Al deze informatie is ook online beschikbaar en te vinden op https://www.rijksoverheid.nl/onderwerpen/coronavirus-covid-19/openbaar-en-dagelijks-leven/dieren/nertsen
Vraag 5
Zijn of worden alle medewerkers van alle nertsenbedrijven op corona getest? Zo ja, wat is de stand van zaken van die testen? Zo nee, waarom niet en gaat u hier alsnog zorg voor dragen?
Antwoord 5
Niet alle medewerkers van alle nertsenbedrijven zijn in het verleden getest. Op verschillende bedrijven zijn echter wel één of meerdere medewerkers getest. Het al dan niet laten testen van de medewerkers is een verantwoordelijkheid van de medewerkers of de eigenaar van de nertsenfokkerij zelf.
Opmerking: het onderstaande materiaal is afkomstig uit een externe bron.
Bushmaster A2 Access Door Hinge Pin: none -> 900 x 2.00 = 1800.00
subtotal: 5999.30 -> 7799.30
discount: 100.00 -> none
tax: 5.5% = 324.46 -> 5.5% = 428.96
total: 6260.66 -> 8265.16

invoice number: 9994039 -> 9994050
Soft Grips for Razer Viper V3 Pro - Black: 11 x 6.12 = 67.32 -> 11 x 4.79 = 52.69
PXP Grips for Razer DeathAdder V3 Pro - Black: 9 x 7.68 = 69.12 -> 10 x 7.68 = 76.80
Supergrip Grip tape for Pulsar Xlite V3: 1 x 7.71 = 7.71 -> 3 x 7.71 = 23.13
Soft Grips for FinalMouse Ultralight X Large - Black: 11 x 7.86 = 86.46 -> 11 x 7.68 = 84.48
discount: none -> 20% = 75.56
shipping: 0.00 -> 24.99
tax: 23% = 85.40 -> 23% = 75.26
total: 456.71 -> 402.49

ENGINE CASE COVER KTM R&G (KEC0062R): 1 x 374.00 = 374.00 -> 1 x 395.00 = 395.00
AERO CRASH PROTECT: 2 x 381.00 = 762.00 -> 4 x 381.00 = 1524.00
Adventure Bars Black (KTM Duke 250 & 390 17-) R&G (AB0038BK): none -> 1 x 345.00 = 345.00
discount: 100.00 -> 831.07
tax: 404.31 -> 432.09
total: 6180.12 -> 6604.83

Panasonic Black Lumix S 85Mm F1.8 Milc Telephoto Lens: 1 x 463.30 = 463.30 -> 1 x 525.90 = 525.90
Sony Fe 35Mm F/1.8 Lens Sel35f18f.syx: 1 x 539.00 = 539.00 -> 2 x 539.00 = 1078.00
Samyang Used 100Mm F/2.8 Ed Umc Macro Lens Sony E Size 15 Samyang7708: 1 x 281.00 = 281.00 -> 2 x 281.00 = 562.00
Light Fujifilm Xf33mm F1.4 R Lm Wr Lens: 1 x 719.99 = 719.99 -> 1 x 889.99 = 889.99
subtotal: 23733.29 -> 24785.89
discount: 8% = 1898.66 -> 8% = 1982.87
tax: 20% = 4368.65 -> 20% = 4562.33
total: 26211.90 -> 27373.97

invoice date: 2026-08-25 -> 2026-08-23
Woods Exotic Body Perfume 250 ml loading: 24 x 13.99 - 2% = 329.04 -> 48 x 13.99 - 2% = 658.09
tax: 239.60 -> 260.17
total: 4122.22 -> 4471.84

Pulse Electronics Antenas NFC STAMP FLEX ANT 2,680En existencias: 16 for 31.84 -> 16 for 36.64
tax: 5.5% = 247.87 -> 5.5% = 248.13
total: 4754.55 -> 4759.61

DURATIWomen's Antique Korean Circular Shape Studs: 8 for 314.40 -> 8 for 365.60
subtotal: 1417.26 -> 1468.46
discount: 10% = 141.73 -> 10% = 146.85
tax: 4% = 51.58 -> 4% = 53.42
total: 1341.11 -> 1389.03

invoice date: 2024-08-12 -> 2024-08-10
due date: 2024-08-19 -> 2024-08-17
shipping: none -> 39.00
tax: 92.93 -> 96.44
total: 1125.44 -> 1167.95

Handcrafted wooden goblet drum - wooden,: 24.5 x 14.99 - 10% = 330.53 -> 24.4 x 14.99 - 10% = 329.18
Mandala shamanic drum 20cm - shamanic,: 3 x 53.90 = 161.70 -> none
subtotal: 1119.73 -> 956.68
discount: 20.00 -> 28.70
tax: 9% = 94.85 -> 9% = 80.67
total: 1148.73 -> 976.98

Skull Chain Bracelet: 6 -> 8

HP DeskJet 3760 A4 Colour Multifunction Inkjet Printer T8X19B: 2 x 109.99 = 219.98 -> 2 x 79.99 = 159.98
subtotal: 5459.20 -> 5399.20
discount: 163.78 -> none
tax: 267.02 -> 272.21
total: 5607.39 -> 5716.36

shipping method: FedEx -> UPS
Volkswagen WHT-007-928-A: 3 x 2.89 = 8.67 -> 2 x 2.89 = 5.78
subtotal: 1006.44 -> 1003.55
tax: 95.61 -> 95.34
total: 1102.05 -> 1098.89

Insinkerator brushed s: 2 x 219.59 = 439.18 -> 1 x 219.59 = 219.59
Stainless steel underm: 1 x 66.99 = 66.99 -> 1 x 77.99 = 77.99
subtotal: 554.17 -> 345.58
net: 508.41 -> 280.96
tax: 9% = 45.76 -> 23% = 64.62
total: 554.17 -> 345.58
Op advies van het OMT-Z (17 juli jl.) heeft het RIVM samen met de GGD de bijdrage van testen van medewerkers zonder klachten nader uitgewerkt. Het protocol van de GGD om medewerkers te laten testen is daarop aangepast. Het testen van tijdelijke medewerkers voor de start van de werkzaamheden op een nertsenbedrijf kan overwogen worden door de werkgever. De uitgebreide richtlijn staat op de website van het RIVM. (https://lci.rivm.nl/handreiking-covid-19-nertsenbedrijven).
Vraag 6
Is het waar dat, als in het najaar medewerkers van nertsenbedrijven zich gaan bezighouden met het zogeheten «oogsten» (doden en slachten) van nertsen, zij intensief contact hebben met die dieren waardoor de kans op nieuwe besmettingen van dier op mens toeneemt? Zo ja, deelt u de mening dat dit beter niet kan worden afgewacht? Zo nee, waarom niet?
Antwoord 6
Hiervoor verwijs ik ook naar mijn antwoord op vraag 3. Zolang het hygiëneprotocol en het gebruik van persoonlijke beschermingsmaatregelen door de medewerkers strikt wordt toegepast, schatten de experts de kans dat medewerkers door zieke nertsen worden besmet gering. Daarbij wordt de gezondheidssituatie van de nertsen op de bedrijven in de gaten gehouden om nieuwe besmettingen zo snel mogelijk te detecteren. Voor de pelsperiode zal er een protocol worden opgesteld, waardoor er geen of een zo laag als mogelijk risico op besmetting van medewerkers met SARS-CoV-2 is en ter voorkoming van verdere verspreiding van het virus bij mensen.
Vraag 7
Deelt u de mening dat, gezien het toenemend aantal besmette bedrijven gevoegd bij het in de vorige vraag genoemde risico in het najaar, het niet langer wenselijk is om op nieuwe besmettingen te wachten alvorens verdergaande maatregelen te nemen, maar dat zo snel als mogelijk alle nertsenbedrijven preventief geruimd moeten worden? Zo ja, op welke termijn gaat u daarvoor zorgen? Zo nee, waarom niet en wanneer breekt voor u dan wel het moment aan dat preventief geruimd zal gaan worden?
Antwoord 7
Preventief ruimen is volgens het OMT-Z niet de meest effectieve wijze om reservoirvorming in de nertsenhouderij te stoppen, zoals het in het advies van 24 augustus jl. heeft aangegeven. Het OMT-Z adviseert daarom een aantal preventieve maatregelen om het risico op reservoirvorming in de nertsenhouderij en daarmee aanhoudende introductie naar de humane populatie te voorkomen. Ook wordt geadviseerd om de pelsdierhouderij na het pelzen niet meer verder te laten gaan. Dit advies hebben we uitgewerkt in een versnelde beëindiging van de pelsdierhouderij. Voor meer details hierover verwijs ik naar mijn brief van 28 augustus 2020.